Aí é que está. Para os americanos, e o presidente russo usar o termo liberalismo neste sentido, ser liberal é ser progressista, é abraçar o estado de bem-estar social. Ao dizer que o liberalismo está obsoleto, na entrevista, ele refere-se à pauta dos costumes, à pauta identitária, e não ao liberalismo econômico. Esta visão abrange sim a questão dos homossexuais, dos imigrantes e dos valores bíblicos a que se refere. Ele está errado, claro. A evolução de uma nação passa justamente por aceitar e afirmar todas as identidades humanas e por derrubar dogmas opressores. Meu ponto aqui, entretanto, não é nem desmontar a visão retrógrada de Putin, nem refletir sobre o esfacelamento do discurso da esquerda em diversas bandeiras específicas. É entender se o seu antiliberalismo abrange também um protecionismo econômico e um estado forte, ou se limita a dizer como as pessoas devem se comportar. Meu ponto é também trazer esta questão para a nossa realidade tropical, onde os conceitos de liberal e conservador estão juntos e misturados.
Bolsonaro, com seu Chicago Boy, Paulo Guedes, ganhou a eleição apresentando o liberalismo como farol da salvação econômica. Isso não condiz com seu histórico parlamentar, mais próximo de Cháves do que de Reagan. Desde sua posse, em janeiro, ele não parece muito afeito a lidar com assuntos da economia, os quais delega para o ministro. Mas, diversas vezes interferiu pesadamente em decisões “liberais” de Guedes, mostrando que ele, que nesta história representa o estado, é quem determina as coisas. A intervenção no preço do Diesel foi a mais escandalosa delas. Além disso, chamou a atenção o viés autoritário com o qual demitiu o liberal Joaquim Levy do BNDES por questões políticas e até mesmo pessoais.

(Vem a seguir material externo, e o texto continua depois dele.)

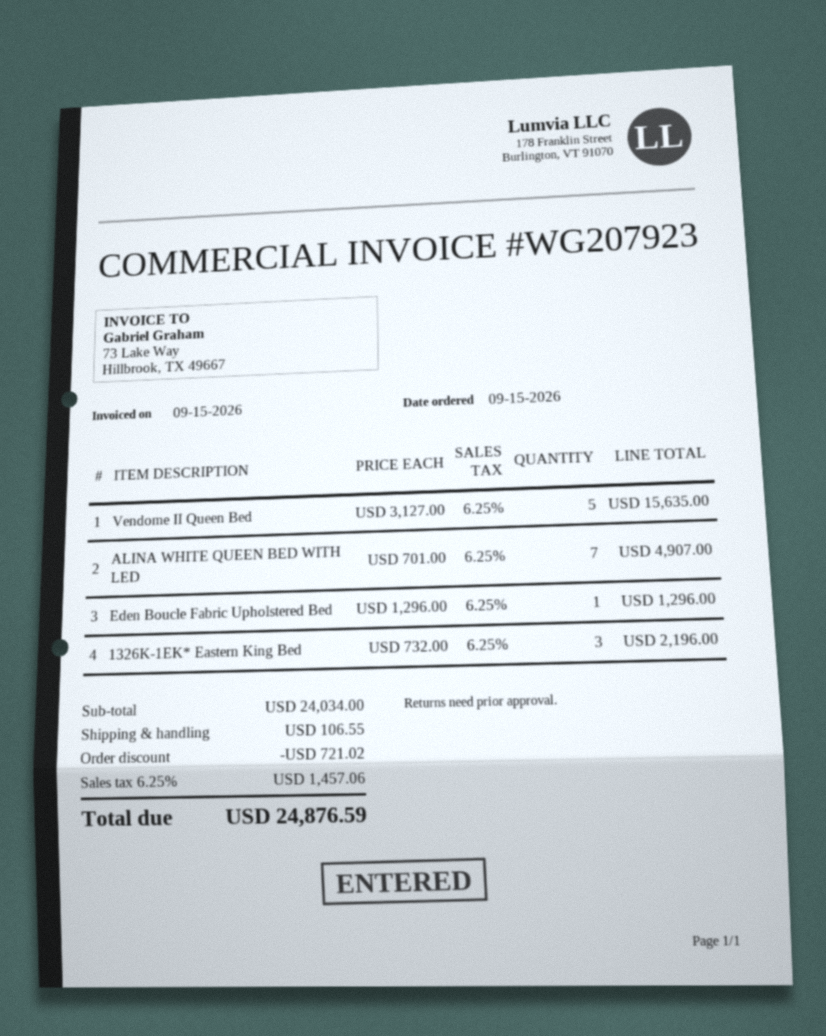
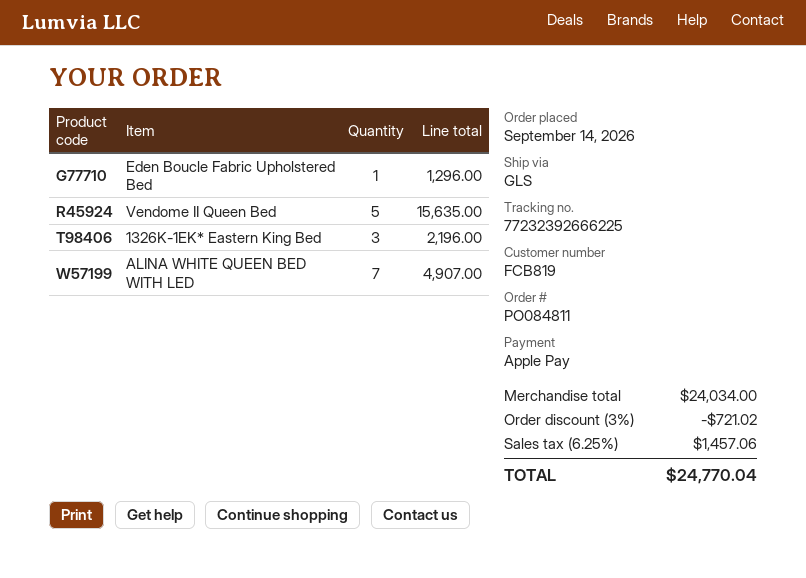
order date: 2026-09-15 -> 2026-09-14
shipping: 106.55 -> none
total: 24876.59 -> 24770.04

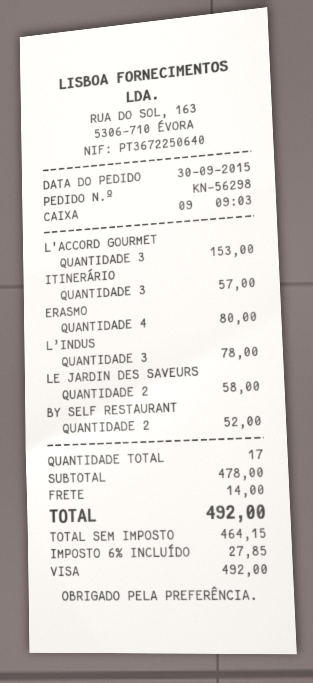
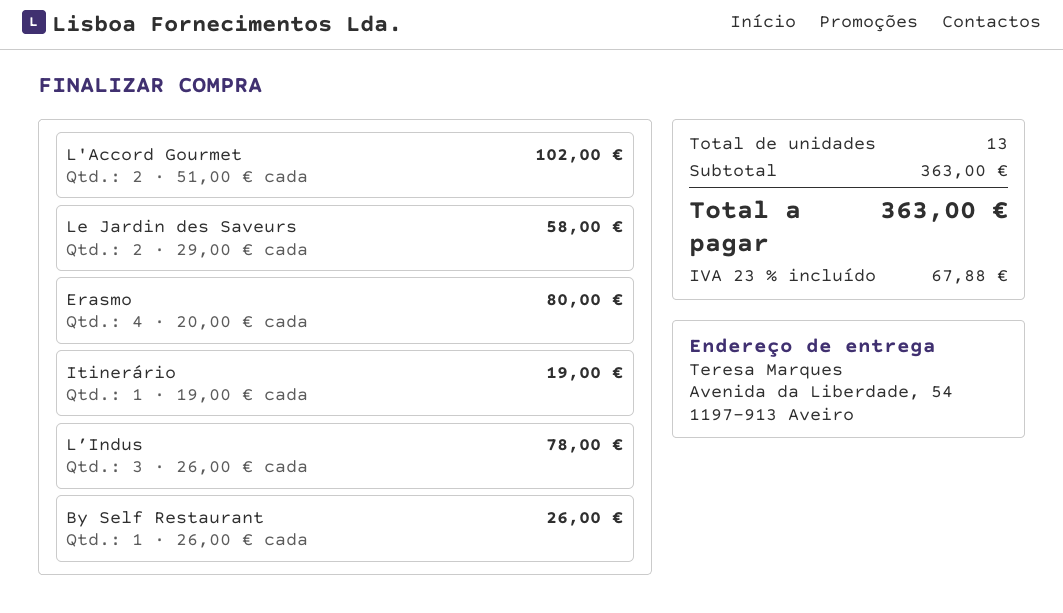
L'ACCORD GOURMET: 3 for 153.00 -> 2 for 102.00
ITINERÁRIO: 3 for 57.00 -> 1 for 19.00
BY SELF RESTAURANT: 2 for 52.00 -> 1 for 26.00
total quantity: 17 -> 13
subtotal: 478.00 -> 363.00
shipping: 14.00 -> none
tax: 6% = 27.85 -> 23% = 67.88
total: 492.00 -> 363.00

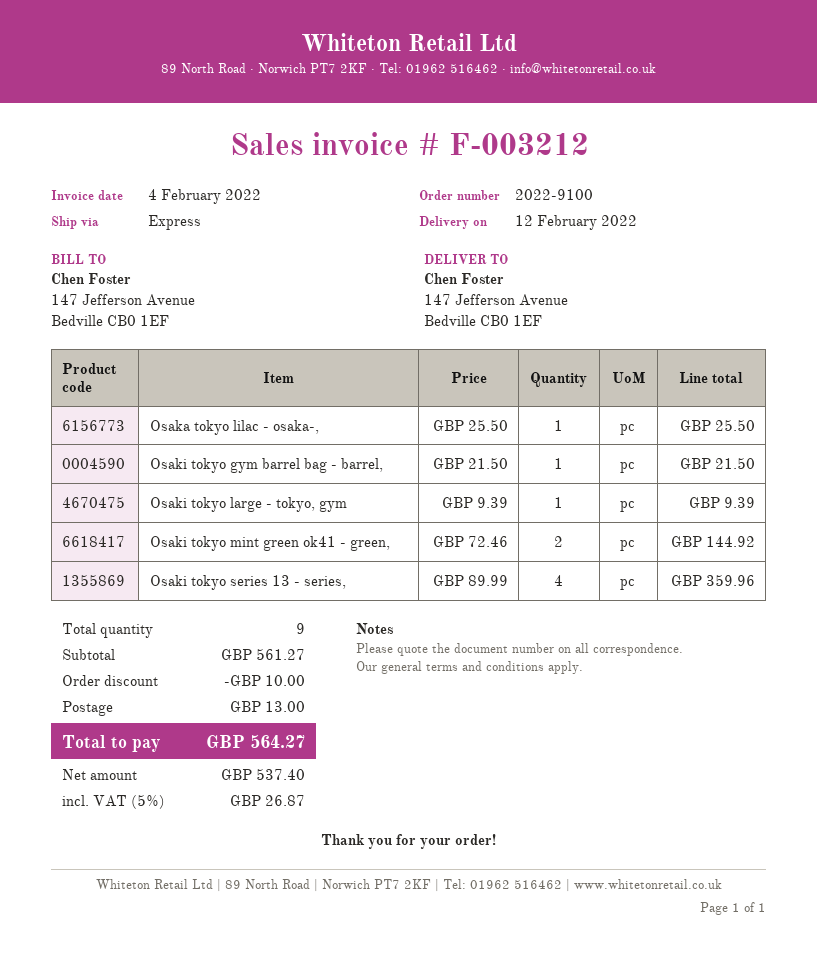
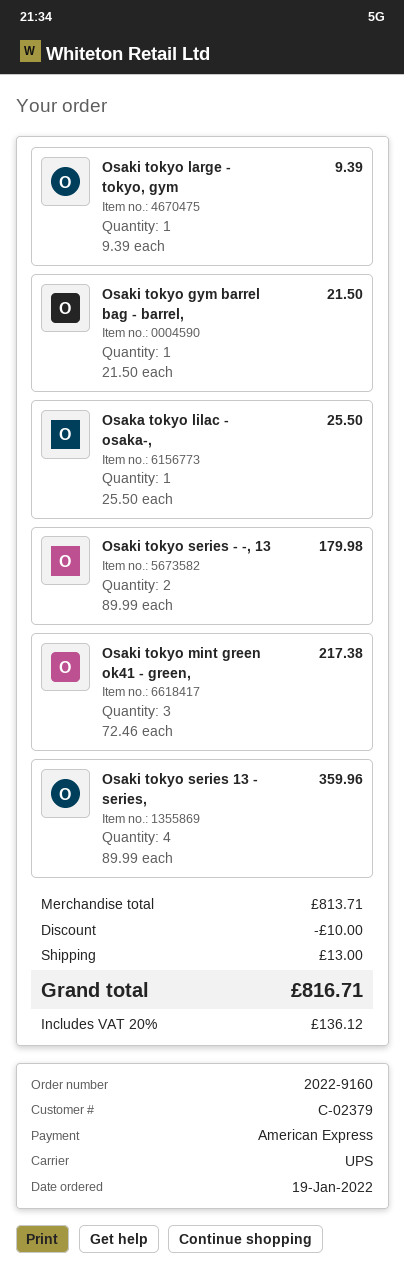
order number: 2022-9100 -> 2022-9160
shipping method: express -> UPS
Osaki tokyo mint green ok41 - green,: 2 x 72.46 = 144.92 -> 3 x 72.46 = 217.38
Osaki tokyo series - -, 13: none -> 2 x 89.99 = 179.98
subtotal: 561.27 -> 813.71
tax: 5% = 26.87 -> 20% = 136.12
total: 564.27 -> 816.71

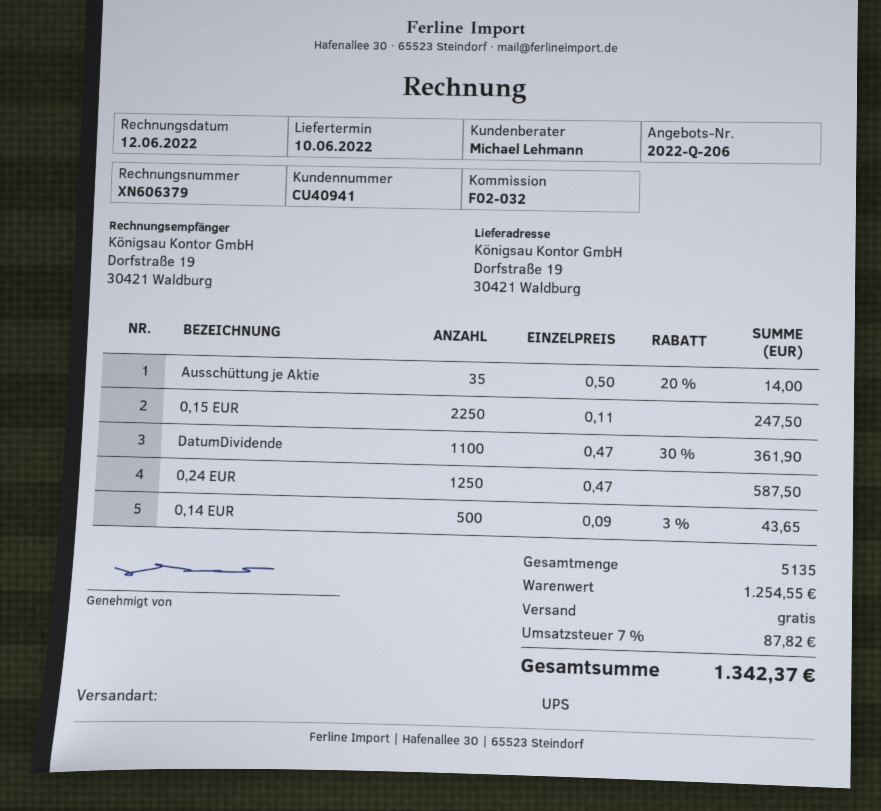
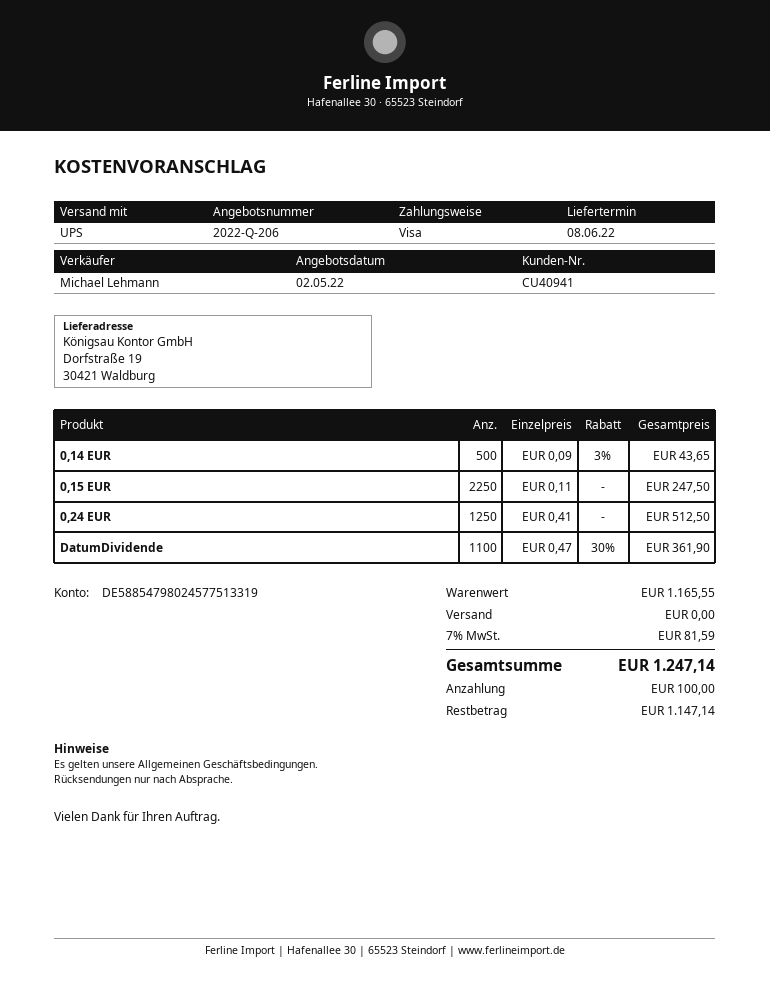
delivery date: 2022-06-10 -> 2022-06-08
Ausschüttung je Aktie: 35 x 0.50 - 20% = 14.00 -> none
0,24 EUR: 1250 x 0.47 = 587.50 -> 1250 x 0.41 = 512.50
subtotal: 1254.55 -> 1165.55
tax: 7% = 87.82 -> 7% = 81.59
total: 1342.37 -> 1247.14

O presidente e os ministros com os quais tem mais afinidade, que são dos da “ala ideológica” (Ernesto Araújo, Abraham Weintraub e Damares Alves) reiteradamente afirmam que a linha do governo é a da família patriarcal e dos dogmas religiosos. E fazem questão de apresentar aos brasileiros suas referências ao modo de ser. Talvez nisso ele esteja de acordo com Putim.
Paulo Guedes, entretanto, tenta ser liberal em meio aos desvarios do governo. Tenta defender e emplacar reformas austeras, antissociais e impopulares, justificando com cálculos e tabelas a necessidade do “ajuste”, como bom liberal.
Vivemos, então, o pior de dois mundos. Um liberalismo tosco, com menos proteção social e mais liberdade para exploração do capital, e um conservadorismo tosco, com o aumento da discriminação entre homossexuais, negros, mulheres, imigrantes. Em um real liberalismo econômico não faria sentido discriminar as chamadas “minorias” dado seu poder de consumo e de movimentação da economia. Por outro lado, de um estado que se diz mais conservador, espera-se maior proteção social, mais serviços públicos, maior regulamentação do trabalho.
Concluo que, embora haja globalmente uma reação conservadora ao liberalismo dos costumes, que Putin diz estar obsoleto, ele é um caminho sem volta. Hoje a humanidade já tem um repertório acumulado que sustenta a luta pela liberdade, igualdade e pela emancipação das pessoas, sejam elas como forem. Na economia, em contrapartida, não são os estados, mas as grandes empresas, hoje atuando na era digital, que é ainda mais difícil de delimitar, que continuam ditando as regras, com base na concorrência, na oferta e na demanda.